Data provided >>
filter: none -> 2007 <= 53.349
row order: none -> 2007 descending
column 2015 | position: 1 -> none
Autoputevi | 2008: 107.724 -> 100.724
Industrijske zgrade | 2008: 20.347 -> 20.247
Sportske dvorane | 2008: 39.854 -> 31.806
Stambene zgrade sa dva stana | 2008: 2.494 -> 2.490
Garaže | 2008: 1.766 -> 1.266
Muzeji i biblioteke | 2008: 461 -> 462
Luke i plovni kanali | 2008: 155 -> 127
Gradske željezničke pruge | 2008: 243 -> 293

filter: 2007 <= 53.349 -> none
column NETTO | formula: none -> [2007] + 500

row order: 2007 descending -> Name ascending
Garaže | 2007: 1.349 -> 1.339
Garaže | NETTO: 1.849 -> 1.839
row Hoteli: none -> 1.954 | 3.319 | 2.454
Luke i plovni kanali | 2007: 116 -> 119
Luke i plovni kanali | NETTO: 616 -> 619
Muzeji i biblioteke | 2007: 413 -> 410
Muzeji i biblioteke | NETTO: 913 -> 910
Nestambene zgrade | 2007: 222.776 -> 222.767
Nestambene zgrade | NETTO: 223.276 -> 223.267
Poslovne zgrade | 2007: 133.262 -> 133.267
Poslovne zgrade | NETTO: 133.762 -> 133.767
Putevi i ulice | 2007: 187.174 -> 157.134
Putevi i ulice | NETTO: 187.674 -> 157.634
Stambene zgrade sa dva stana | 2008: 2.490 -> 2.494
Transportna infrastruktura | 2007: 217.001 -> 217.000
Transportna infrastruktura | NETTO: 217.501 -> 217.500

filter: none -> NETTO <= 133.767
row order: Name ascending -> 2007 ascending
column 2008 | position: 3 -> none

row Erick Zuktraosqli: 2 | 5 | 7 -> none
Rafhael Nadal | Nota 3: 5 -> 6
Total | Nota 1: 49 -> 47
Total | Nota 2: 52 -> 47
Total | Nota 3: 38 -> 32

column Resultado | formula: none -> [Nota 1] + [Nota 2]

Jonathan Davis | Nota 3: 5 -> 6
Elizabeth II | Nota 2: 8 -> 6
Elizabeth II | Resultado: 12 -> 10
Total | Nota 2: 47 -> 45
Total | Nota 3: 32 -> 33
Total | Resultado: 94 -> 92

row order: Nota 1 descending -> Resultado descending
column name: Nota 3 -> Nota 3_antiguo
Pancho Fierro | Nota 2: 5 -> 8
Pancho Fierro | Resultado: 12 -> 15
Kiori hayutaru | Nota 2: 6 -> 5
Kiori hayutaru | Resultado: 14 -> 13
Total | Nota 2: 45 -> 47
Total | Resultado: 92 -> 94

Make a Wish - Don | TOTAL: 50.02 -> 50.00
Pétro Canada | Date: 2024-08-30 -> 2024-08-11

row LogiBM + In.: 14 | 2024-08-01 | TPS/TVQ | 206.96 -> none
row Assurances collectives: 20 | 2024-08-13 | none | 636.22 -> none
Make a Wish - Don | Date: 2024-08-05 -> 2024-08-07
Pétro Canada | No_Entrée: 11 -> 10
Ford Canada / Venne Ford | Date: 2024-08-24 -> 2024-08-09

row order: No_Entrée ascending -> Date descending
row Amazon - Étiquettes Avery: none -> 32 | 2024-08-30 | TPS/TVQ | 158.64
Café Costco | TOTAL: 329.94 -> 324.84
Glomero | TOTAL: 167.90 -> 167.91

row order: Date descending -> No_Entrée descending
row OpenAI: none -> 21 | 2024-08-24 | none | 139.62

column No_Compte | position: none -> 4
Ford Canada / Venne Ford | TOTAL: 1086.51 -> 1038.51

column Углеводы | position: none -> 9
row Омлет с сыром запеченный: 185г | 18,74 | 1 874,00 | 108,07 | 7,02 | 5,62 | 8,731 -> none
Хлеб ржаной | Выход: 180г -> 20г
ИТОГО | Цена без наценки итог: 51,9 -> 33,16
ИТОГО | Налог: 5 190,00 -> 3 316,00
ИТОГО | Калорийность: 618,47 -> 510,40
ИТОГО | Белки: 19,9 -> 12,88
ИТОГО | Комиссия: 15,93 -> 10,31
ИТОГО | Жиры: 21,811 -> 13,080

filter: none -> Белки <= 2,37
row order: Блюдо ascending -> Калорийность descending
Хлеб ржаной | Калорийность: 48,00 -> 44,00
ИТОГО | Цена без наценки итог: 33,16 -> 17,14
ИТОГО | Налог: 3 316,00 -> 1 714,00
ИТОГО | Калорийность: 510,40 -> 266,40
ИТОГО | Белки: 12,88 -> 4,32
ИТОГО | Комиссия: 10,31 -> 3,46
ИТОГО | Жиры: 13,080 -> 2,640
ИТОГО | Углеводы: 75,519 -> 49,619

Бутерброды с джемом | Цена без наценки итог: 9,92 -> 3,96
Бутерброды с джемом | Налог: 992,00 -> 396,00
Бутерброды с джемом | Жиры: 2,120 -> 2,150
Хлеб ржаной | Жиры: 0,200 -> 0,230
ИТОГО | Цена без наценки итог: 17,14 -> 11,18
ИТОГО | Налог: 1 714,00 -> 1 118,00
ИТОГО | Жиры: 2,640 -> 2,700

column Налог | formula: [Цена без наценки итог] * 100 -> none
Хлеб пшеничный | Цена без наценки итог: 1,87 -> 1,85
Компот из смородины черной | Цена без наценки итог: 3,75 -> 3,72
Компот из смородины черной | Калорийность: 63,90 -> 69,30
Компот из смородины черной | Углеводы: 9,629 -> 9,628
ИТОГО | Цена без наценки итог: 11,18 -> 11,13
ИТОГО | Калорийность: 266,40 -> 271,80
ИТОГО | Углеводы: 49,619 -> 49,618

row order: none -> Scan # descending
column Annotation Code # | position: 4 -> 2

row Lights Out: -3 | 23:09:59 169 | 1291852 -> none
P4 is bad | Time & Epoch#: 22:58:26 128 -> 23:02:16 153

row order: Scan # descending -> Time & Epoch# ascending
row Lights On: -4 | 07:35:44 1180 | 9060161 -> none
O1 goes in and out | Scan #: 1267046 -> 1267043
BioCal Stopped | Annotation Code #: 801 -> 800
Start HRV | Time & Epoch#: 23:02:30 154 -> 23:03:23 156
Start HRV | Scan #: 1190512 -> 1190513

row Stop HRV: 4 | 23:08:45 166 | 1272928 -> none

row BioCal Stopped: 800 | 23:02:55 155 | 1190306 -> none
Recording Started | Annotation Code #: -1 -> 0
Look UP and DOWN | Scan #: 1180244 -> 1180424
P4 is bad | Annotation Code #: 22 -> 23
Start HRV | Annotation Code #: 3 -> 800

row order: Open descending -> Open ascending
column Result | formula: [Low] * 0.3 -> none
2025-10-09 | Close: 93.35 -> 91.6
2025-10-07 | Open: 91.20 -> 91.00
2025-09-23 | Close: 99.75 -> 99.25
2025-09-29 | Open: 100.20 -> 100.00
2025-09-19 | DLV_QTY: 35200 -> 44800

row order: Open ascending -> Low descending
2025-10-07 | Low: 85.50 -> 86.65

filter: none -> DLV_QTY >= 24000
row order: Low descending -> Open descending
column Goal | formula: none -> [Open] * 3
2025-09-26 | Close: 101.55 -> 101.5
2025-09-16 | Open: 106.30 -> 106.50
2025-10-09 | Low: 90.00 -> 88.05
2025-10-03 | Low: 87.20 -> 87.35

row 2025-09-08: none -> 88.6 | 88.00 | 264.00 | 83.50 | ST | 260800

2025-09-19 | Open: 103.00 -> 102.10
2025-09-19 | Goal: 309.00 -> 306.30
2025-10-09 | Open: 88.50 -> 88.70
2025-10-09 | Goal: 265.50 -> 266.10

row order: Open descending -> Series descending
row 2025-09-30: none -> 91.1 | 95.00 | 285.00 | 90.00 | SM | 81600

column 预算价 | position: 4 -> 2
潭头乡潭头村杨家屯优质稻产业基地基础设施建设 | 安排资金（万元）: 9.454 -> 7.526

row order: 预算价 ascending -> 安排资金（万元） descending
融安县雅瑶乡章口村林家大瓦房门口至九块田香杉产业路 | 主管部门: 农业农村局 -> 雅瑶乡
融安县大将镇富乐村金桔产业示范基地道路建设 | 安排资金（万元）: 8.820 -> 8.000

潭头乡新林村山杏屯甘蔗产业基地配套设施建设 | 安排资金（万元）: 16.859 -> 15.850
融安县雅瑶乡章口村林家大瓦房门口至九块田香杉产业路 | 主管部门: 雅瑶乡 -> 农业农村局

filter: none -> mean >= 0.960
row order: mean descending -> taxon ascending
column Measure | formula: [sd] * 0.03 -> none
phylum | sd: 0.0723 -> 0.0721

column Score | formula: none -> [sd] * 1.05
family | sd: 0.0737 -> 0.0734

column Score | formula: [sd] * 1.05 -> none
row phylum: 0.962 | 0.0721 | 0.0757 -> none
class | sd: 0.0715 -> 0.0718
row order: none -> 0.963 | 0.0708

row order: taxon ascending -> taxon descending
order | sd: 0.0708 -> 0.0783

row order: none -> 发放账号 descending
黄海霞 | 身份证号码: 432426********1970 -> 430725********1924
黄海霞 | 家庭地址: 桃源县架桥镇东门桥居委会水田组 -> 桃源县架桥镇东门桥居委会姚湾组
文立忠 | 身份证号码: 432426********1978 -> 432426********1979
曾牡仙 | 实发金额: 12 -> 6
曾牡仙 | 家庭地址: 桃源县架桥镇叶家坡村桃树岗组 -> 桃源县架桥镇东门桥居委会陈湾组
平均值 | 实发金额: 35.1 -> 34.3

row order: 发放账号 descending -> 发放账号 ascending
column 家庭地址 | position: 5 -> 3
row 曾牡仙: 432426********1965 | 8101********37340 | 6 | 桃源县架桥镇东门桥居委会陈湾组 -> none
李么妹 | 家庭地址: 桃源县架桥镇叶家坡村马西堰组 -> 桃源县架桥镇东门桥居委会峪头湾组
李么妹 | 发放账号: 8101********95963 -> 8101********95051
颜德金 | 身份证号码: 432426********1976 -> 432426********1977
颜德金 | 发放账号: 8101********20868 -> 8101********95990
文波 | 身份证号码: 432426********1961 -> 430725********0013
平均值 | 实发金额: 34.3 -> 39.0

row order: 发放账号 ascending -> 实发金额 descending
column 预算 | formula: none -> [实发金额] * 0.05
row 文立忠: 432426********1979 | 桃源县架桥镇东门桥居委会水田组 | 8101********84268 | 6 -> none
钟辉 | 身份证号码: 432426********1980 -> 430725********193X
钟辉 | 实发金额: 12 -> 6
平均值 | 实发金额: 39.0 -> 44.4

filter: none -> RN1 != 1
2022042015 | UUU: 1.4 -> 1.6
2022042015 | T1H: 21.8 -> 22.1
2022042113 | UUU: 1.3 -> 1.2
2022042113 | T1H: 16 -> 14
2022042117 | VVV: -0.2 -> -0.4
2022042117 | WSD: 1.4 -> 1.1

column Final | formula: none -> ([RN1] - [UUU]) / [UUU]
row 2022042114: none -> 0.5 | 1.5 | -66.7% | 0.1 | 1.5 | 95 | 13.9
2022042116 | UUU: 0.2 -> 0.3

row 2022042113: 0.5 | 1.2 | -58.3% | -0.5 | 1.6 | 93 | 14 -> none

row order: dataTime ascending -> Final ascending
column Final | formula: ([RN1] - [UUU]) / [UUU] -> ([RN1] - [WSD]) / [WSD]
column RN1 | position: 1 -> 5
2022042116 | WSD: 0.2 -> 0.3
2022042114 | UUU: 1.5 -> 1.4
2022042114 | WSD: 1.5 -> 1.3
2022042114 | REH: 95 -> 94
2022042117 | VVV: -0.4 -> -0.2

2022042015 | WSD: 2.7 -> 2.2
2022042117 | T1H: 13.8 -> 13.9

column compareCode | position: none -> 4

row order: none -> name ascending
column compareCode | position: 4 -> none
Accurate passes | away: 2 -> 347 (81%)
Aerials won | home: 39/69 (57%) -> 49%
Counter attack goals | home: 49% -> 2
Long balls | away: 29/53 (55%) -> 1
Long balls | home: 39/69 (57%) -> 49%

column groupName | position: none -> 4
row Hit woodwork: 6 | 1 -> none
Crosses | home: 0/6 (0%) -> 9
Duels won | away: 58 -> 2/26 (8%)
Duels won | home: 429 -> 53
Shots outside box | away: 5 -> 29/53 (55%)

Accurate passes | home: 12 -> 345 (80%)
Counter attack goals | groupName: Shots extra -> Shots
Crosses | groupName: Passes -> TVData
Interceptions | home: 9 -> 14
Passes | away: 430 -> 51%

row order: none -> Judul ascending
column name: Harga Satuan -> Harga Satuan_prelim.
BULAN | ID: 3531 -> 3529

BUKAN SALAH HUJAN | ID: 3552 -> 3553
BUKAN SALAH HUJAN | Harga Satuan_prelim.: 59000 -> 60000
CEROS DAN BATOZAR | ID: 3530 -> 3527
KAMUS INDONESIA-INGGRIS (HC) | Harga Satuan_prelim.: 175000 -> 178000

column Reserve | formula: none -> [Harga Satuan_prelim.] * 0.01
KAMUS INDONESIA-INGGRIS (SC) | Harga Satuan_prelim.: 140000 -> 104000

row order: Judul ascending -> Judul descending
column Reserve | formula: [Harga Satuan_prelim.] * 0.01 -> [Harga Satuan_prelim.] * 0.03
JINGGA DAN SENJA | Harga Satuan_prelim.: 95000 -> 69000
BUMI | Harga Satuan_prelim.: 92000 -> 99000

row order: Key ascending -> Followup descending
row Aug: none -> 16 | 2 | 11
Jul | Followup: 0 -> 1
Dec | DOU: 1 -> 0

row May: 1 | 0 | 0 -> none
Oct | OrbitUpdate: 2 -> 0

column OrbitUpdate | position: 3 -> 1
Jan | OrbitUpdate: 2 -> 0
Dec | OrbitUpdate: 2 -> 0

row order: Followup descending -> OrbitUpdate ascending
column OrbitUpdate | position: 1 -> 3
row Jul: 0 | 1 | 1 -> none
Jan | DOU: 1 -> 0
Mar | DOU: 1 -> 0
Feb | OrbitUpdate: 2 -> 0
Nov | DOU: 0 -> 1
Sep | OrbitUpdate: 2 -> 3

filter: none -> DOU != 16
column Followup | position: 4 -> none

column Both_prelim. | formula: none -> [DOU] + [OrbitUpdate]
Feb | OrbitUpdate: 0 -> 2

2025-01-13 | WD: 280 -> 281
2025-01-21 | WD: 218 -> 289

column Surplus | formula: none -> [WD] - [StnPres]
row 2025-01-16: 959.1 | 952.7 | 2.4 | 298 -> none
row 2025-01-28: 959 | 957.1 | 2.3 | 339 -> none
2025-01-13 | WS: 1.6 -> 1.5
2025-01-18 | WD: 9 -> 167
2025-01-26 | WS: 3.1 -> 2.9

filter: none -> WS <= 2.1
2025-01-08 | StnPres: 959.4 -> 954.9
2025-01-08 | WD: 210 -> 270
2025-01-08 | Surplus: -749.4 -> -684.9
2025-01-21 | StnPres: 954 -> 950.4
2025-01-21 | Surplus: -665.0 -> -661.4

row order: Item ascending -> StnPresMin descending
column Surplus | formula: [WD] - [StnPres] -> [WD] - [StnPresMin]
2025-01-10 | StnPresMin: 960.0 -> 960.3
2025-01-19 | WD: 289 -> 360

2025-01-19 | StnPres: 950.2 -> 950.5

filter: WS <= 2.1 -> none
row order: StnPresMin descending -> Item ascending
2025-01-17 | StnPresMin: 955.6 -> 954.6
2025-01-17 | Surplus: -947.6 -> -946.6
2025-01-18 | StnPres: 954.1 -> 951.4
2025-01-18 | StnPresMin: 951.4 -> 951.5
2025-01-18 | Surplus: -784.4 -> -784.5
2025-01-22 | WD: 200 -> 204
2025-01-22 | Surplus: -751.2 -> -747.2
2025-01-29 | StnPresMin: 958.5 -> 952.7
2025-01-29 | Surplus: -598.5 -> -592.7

Task prompt >>
Return an exact copy of only the lines from the one with "2025-01-29 | StnPresMin: 958.5 -> 952.7" through the end of the listing above, both included.

Your response >>
2025-01-29 | StnPresMin: 958.5 -> 952.7
2025-01-29 | Surplus: -598.5 -> -592.7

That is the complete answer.